** Opening Exercise materials block **

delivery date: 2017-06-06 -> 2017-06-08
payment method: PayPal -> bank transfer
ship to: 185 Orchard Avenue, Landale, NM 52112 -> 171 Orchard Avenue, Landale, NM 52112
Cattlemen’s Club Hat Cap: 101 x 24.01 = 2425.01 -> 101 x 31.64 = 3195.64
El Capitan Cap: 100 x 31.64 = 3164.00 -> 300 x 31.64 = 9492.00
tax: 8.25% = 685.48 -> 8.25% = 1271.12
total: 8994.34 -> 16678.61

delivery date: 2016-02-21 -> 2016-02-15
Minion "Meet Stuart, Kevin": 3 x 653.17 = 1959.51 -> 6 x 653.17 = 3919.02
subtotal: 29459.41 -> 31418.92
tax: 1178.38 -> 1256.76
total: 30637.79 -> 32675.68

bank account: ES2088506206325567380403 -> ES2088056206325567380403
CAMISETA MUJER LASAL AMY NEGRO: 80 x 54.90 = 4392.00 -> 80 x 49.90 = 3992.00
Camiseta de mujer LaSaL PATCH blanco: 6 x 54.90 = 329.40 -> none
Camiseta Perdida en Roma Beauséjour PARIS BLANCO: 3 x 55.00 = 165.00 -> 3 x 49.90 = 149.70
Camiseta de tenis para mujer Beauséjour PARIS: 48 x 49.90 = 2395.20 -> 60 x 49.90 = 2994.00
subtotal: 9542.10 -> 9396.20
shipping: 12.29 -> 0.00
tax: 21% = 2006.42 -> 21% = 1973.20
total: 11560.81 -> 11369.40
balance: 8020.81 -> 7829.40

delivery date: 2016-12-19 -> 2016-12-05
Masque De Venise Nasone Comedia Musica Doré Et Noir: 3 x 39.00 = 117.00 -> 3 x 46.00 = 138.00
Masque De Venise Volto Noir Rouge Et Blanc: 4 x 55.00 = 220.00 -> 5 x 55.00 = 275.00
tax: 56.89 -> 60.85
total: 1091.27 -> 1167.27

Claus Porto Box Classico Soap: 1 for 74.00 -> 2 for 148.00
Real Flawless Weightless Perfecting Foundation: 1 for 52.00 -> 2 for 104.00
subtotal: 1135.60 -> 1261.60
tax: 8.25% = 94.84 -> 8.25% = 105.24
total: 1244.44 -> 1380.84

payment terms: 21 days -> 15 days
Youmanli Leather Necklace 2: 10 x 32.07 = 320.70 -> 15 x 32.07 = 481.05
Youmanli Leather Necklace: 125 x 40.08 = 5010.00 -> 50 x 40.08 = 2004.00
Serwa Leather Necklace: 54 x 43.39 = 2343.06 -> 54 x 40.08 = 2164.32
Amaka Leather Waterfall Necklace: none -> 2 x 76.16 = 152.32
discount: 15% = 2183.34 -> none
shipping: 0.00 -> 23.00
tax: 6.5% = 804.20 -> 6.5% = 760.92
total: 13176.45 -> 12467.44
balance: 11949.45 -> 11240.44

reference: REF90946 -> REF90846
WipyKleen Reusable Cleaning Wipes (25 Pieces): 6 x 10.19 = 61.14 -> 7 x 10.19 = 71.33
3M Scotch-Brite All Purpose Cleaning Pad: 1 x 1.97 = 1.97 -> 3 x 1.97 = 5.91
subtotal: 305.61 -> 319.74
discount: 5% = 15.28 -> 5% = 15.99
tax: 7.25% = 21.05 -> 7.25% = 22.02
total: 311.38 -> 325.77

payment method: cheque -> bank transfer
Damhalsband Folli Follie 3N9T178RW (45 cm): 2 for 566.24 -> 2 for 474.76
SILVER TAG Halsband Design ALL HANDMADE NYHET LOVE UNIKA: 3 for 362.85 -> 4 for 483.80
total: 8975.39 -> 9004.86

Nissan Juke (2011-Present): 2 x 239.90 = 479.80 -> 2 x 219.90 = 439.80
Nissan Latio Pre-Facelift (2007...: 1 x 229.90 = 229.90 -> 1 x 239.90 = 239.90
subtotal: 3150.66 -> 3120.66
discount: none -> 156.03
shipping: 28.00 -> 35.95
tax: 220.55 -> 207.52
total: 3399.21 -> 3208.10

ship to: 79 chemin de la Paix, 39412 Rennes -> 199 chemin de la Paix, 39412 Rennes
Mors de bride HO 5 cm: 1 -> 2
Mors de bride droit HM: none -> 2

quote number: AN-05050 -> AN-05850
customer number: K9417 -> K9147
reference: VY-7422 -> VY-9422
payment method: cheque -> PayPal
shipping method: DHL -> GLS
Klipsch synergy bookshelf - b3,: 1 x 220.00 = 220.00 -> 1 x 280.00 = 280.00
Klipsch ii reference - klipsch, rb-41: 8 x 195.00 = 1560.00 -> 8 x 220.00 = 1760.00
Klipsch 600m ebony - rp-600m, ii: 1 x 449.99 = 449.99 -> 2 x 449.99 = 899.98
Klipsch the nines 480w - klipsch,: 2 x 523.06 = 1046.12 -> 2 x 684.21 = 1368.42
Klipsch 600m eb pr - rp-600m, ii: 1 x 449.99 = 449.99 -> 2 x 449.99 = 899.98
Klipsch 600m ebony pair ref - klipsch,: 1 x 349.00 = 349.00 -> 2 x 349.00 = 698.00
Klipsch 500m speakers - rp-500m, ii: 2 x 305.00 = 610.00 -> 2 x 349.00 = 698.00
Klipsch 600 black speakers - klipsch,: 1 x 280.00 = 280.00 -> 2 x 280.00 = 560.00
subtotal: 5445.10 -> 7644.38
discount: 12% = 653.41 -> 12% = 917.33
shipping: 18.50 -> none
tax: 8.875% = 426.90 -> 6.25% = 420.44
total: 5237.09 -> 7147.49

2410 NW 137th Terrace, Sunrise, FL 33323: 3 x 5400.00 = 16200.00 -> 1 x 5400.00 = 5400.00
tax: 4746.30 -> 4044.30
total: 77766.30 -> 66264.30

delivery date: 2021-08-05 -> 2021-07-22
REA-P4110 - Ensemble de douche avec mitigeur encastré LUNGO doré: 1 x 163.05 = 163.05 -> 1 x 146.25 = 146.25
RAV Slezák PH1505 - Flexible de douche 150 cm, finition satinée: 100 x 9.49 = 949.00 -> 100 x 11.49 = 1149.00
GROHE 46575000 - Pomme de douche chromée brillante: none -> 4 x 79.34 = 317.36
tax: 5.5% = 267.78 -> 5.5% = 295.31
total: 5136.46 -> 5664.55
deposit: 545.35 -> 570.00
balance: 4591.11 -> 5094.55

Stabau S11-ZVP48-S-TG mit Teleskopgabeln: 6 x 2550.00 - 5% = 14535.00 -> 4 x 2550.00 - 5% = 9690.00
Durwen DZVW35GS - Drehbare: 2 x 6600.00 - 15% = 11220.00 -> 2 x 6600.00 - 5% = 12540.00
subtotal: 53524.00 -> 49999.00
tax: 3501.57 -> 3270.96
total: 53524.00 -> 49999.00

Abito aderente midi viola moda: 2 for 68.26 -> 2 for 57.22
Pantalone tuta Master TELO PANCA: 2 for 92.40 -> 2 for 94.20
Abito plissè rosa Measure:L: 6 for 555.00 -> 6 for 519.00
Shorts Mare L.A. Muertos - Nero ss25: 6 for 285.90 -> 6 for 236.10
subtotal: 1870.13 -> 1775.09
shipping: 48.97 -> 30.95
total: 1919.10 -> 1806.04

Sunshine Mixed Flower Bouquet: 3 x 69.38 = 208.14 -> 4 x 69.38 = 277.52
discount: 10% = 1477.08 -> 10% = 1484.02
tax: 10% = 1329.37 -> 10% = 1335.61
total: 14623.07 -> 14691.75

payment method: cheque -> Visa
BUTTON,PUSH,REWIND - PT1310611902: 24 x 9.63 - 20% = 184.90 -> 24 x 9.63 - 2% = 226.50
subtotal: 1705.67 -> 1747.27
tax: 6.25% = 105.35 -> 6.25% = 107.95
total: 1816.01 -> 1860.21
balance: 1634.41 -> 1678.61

** Closing Exercise materials block **

Task directions
After identifying the lines above that contain "shipping", copy each one.

Exercise result
shipping: 12.29 -> 0.00
shipping: 0.00 -> 23.00
shipping: 28.00 -> 35.95
shipping method: DHL -> GLS
shipping: 18.50 -> none
shipping: 48.97 -> 30.95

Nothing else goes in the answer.